How many registers does an x86-64 CPU have? (2020)
How many registers does an x86-64 CPU really have? This deep dive meticulously navigates the labyrinthine world of x86-64 architecture, laying out a rigorous methodology to count everything from general-purpose registers to obscure model-specific ones. It's a fascinating journey into the often-overlooked complexity that underpins modern computing, highlighting why such foundational knowledge is still relevant even in the age of new architectures like Apple Silicon.
The Lowdown
The article delves into the deceptively simple question of how many registers an x86-64 CPU possesses, quickly revealing the profound complexity behind the answer. Starting with clear ground rules for what to count (and what not to), the author meticulously categorizes and tallies various register types present in modern x86-64 processors, demonstrating that the number far exceeds common assumptions.
- Methodology & Ground Rules: The author establishes specific criteria, deciding to count sub-registers (like EAX for RAX) as distinct, include registers not usable in long mode, and exclude older or microarchitectural details. Model-specific registers (MSRs) are counted only if widely available and documented, with a detailed process for extracting counts from Intel's documentation.
- General-Purpose Registers (GPRs): These fundamental registers, along with their 8-, 16-, and 32-bit sub-registers, contribute significantly to the total, with 16 full-width GPRs fanning out to 52 sub-registers, totaling 68.
- Special and Segment Registers: Standard elements like RIP and RFLAGS (with its sub-registers EFLAGS/FLAGS) add 4, while the 6 segment registers (CS, SS, DS, ES, FS, GS) add another 6. Notably, FS and GS retain special functionality in long mode via MSRs.
- SIMD and FP Registers: A historical tour through x87, MMX, SSE, and AVX instruction sets. This section accounts for 8 x87 registers (plus 6 FPU control/status registers), 8 MMX registers (which overlap with x87), and a significant number of SSE/AVX registers (up to 33, including MXCSR and AVX-512 opmask registers, though AVX-512 was later partially excluded from the final count for broader compatibility reasons).

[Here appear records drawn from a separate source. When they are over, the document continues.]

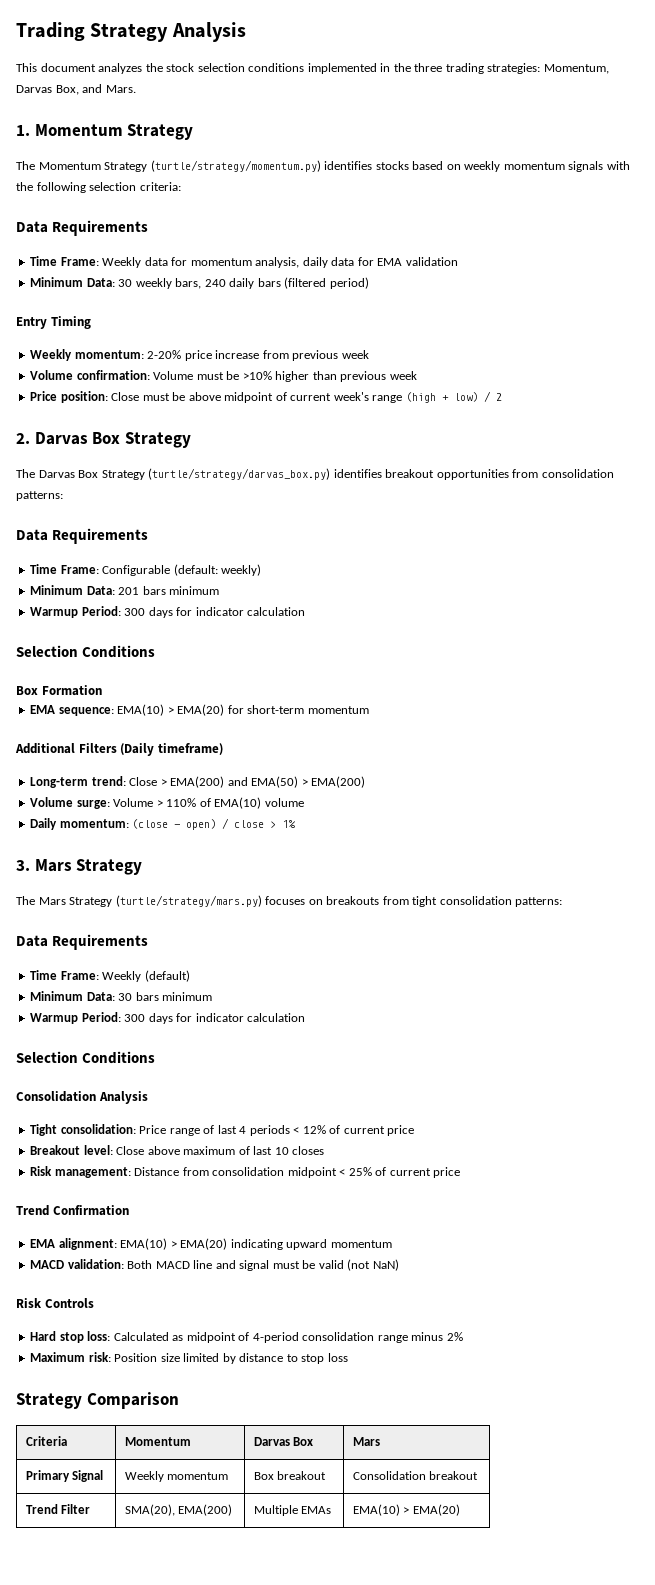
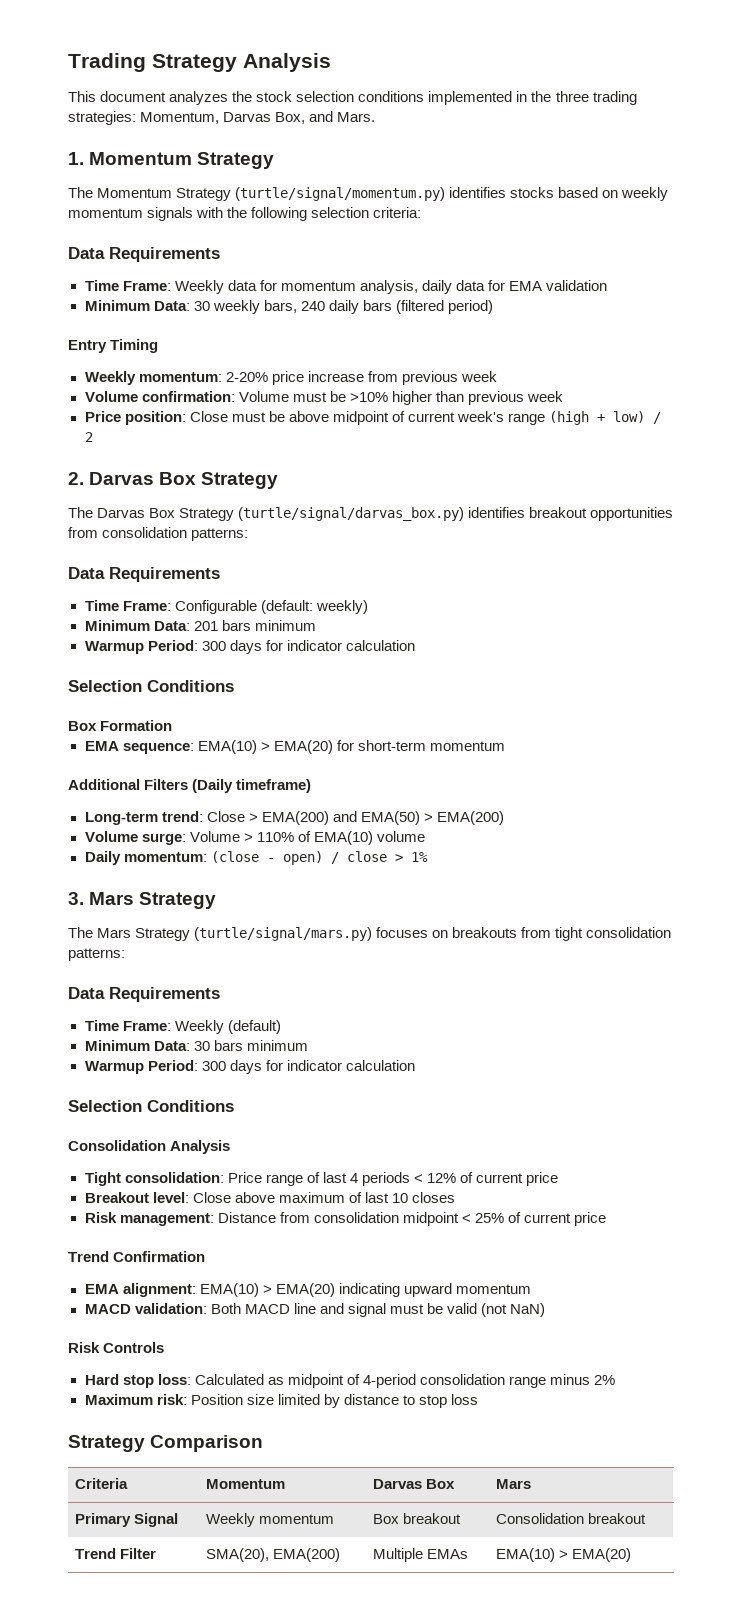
- The Momentum Strategy (turtle/strategy/momentum.py) identifies stocks based on weekly momentum signals with the following selection criteria:
+ The Momentum Strategy (turtle/signal/momentum.py) identifies stocks based on weekly momentum signals with the following selection criteria:
- The Darvas Box Strategy (turtle/strategy/darvas_box.py) identifies breakout opportunities from consolidation patterns:
+ The Darvas Box Strategy (turtle/signal/darvas_box.py) identifies breakout opportunities from consolidation patterns:
- The Mars Strategy (turtle/strategy/mars.py) focuses on breakouts from tight consolidation patterns:
+ The Mars Strategy (turtle/signal/mars.py) focuses on breakouts from tight consolidation patterns:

- Bounds, Debug, and Control Registers: Less frequently discussed but critical, these include 7 MPX bounds registers, 6 debug registers (DR0-DR3, DR6-DR7, noting the absence of DR4/DR5), and 6 core control registers (CR0-CR4, CR8) along with the extended XCR0.

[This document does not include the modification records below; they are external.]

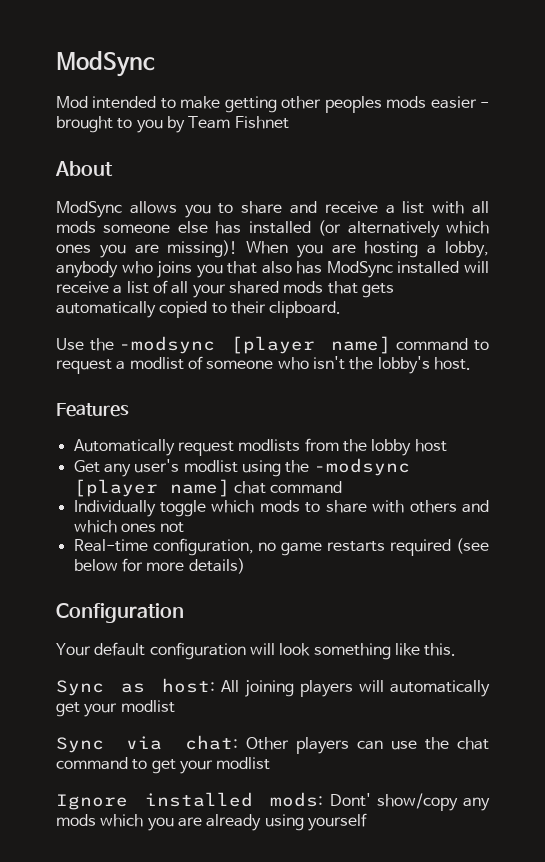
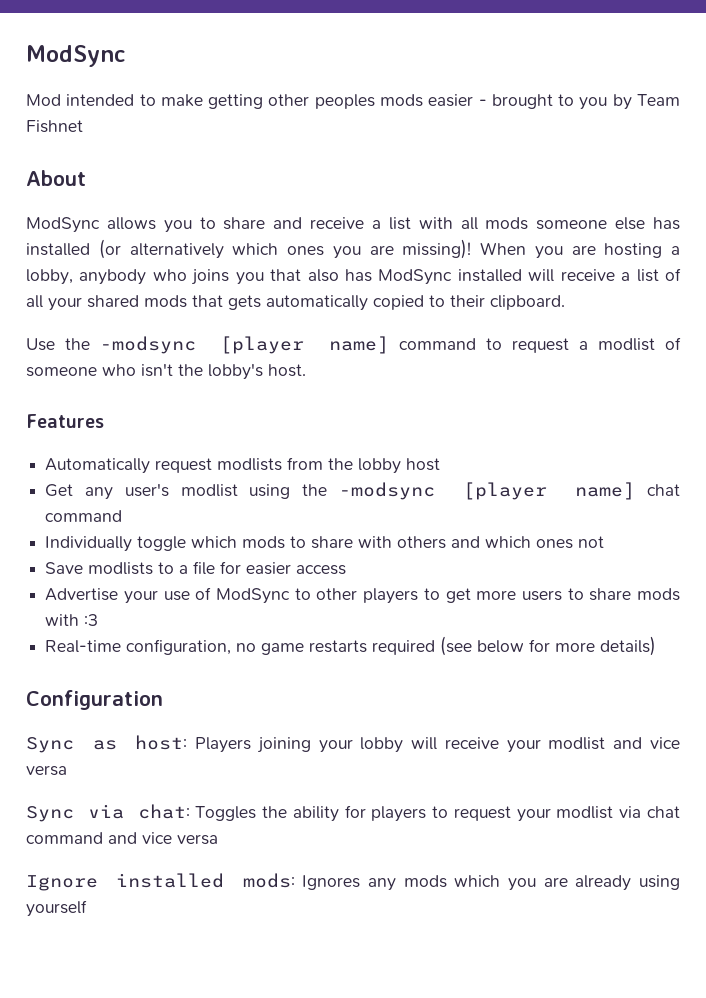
+ Save modlists to a file for easier access
+ Advertise your use of ModSync to other players to get more users to share mods with :3
- Your default configuration will look something like this.
- Sync as host: All joining players will automatically get your modlist
+ Sync as host: Players joining your lobby will receive your modlist and vice versa
- Sync via chat: Other players can use the chat command to get your modlist
+ Sync via chat: Toggles the ability for players to request your modlist via chat command and vice versa
- Ignore installed mods: Dont' show/copy any mods which you are already using yourself
+ Ignore installed mods: Ignores any mods which you are already using yourself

- System Table Pointers: Registers like GDTR, LDTR, IDTR, and TR, which hold information for protected mode tables, add 4 entries.
- Model-Specific Registers (MSRs): The most numerous and complex category. After a rigorous filtering process involving PDF extraction and text analysis of Intel documentation, the author identifies approximately 400 architectural MSRs, far fewer than a naive count but still substantial.
The piece concludes that a typical x86-64 CPU core likely has roughly 557 registers, a number far greater than most developers might intuitively guess. The author acknowledges other potential registers, such as those related to APICs, Last Branch Records, or virtualization extensions, but defers their inclusion due to varying vendor implementations or memory-mapped nature.